Maharashtra's Widowed Farmers Fight Patriarchy, Secure Land and Education
Maharashtra Widows Fight Patriarchy for Land, Education

Maharashtra's Resilient Widows Defy Patriarchy to Reclaim Lives After Farmer Suicides

In the drought-stricken and migration-prone districts of Maharashtra, where the wives of men lost to agrarian suicide typically inherit only debt, societal neglect, and an expectation of perpetual dependence, a remarkable transformation is unfolding. Against overwhelming odds, women are fighting with extraordinary determination to rewrite their destinies.

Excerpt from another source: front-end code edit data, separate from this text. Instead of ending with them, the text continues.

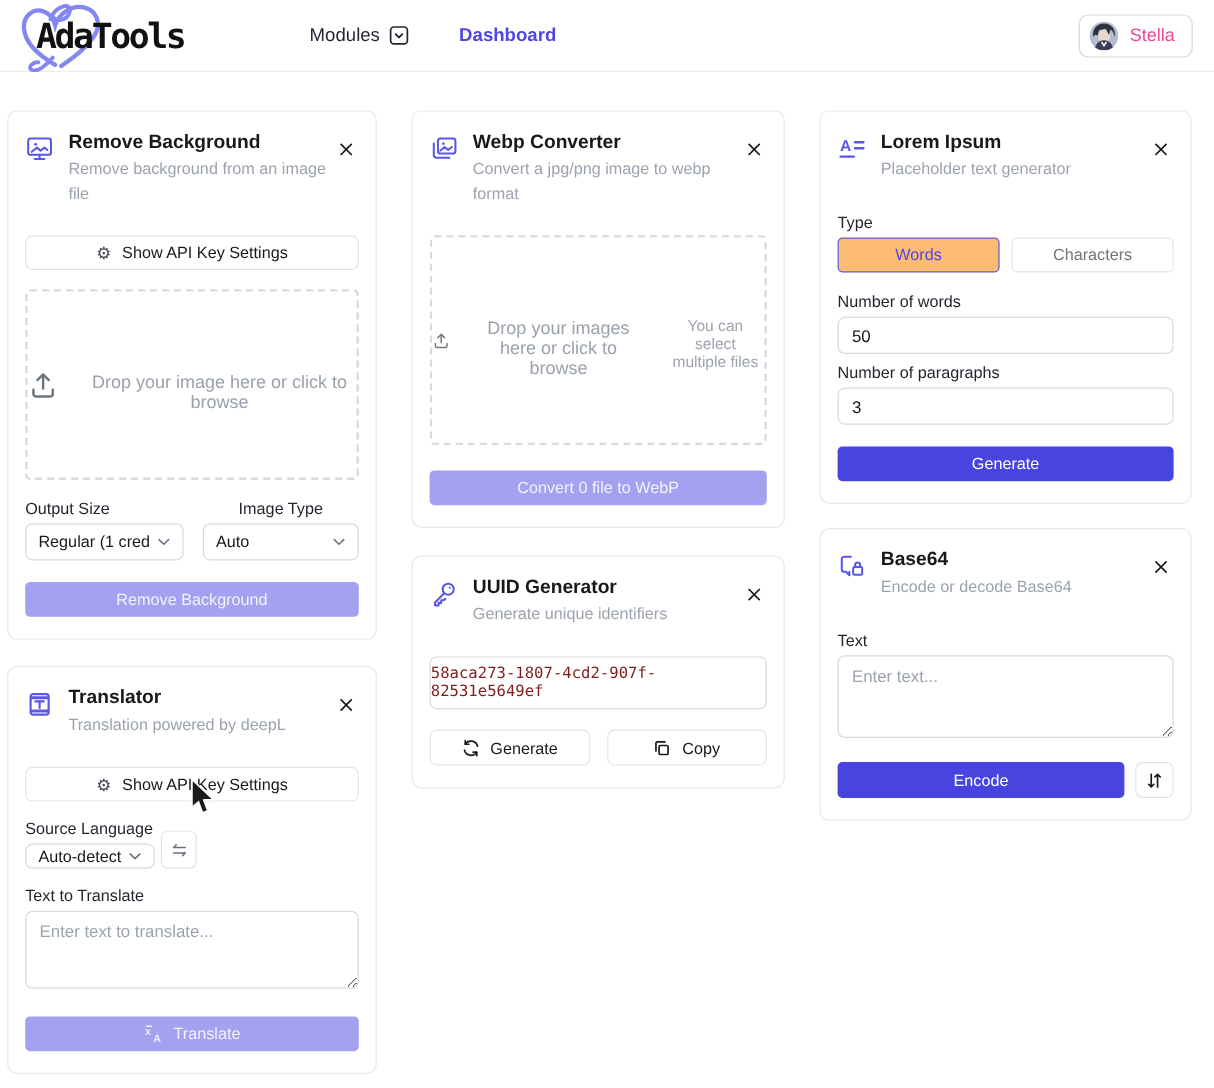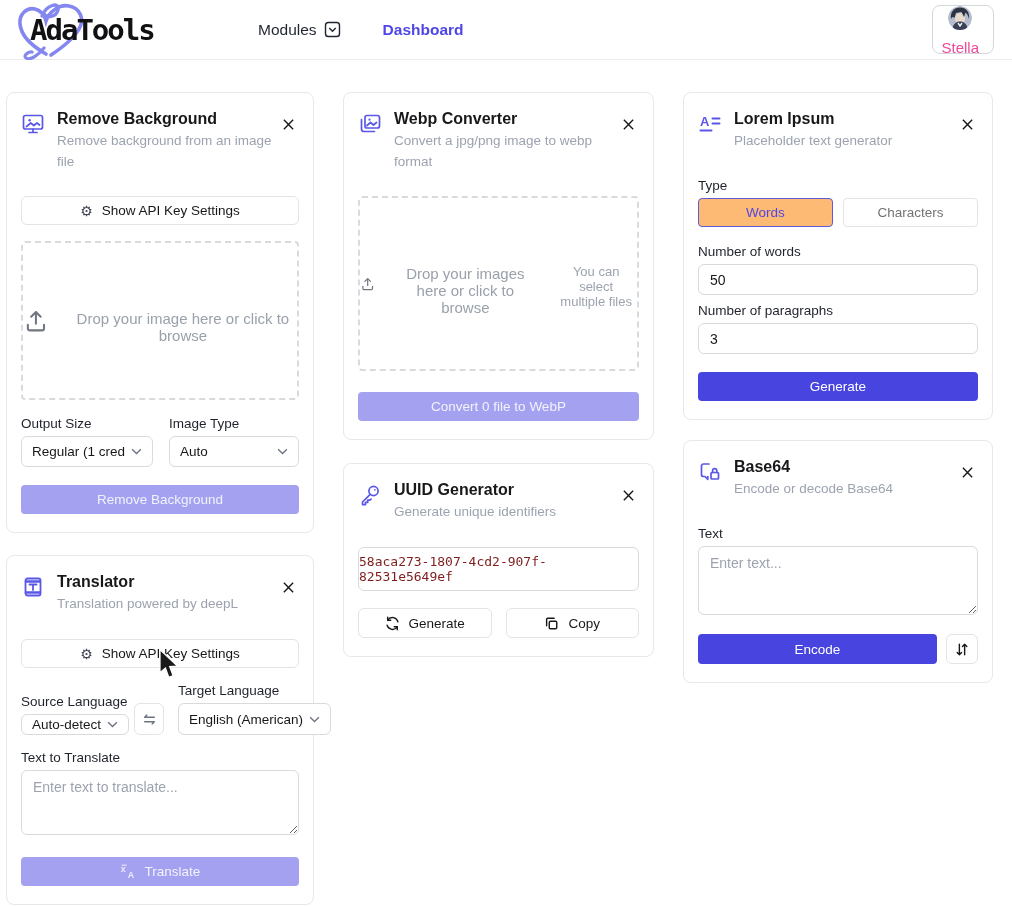"Stella" .user-chip { flex-direction: column -> none; height: 49px -> 36px }
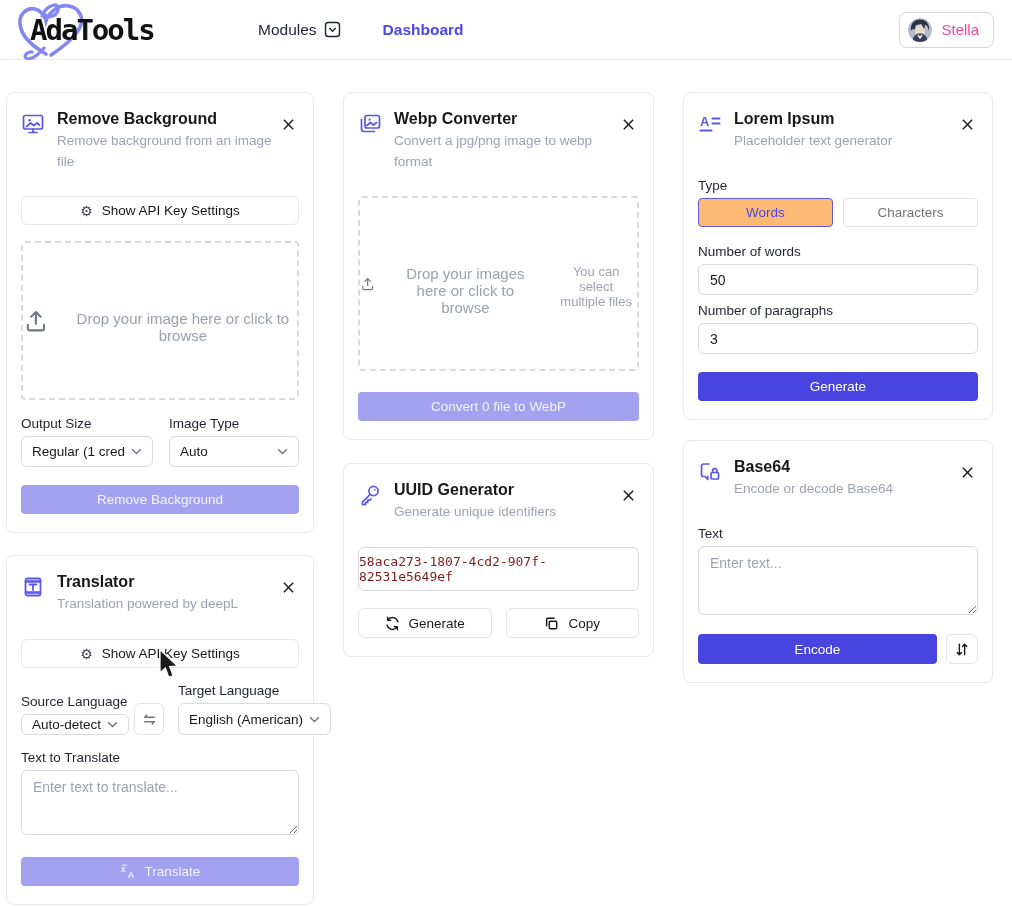"Image Type" div { text-align: none -> center }
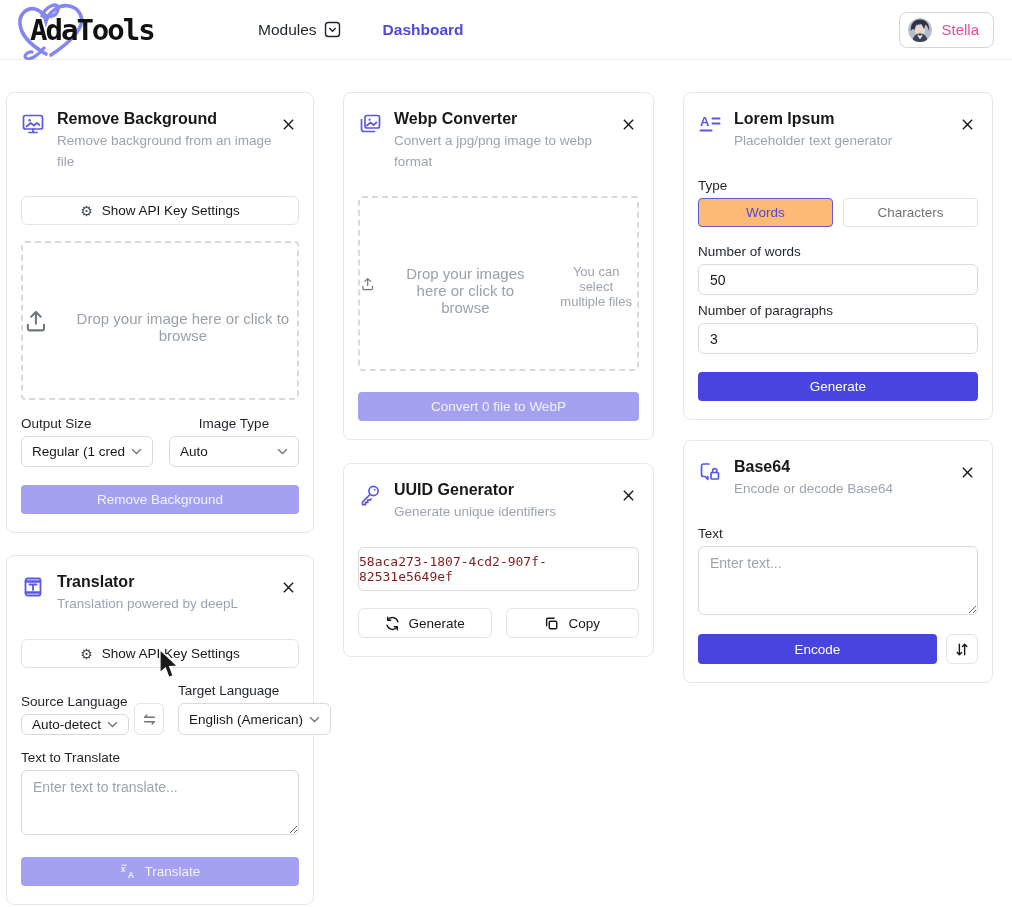"Target Language" div { html: <div> <div>Target Language</div> <div> <span>English (American)</span> <svg> <path></path> </svg> </div> </div> -> none }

The Times of India recently spoke with several such widows in Beed district, which recorded nearly 149 eligible farmer suicides in just ten months—the highest in the Marathwada region. Their stories reveal that even small victories require battling not just immediate family but the deeply entrenched patriarchy of entire villages, where women asserting ownership over their own lives is viewed as the ultimate rebellion.

Education Over Customs: Jyoti's Journey to Independence

Jyoti Ausarmal, 35, resides in a modest first-floor 1BHK apartment whose balcony overlooks a small garden with a chiku tree. However, she has no leisure to enjoy the view. Married immediately after school despite aspirations to join the police force, she was widowed in 2018 when her marginal-farmer husband died by suicide due to insurmountable loans and crop failures.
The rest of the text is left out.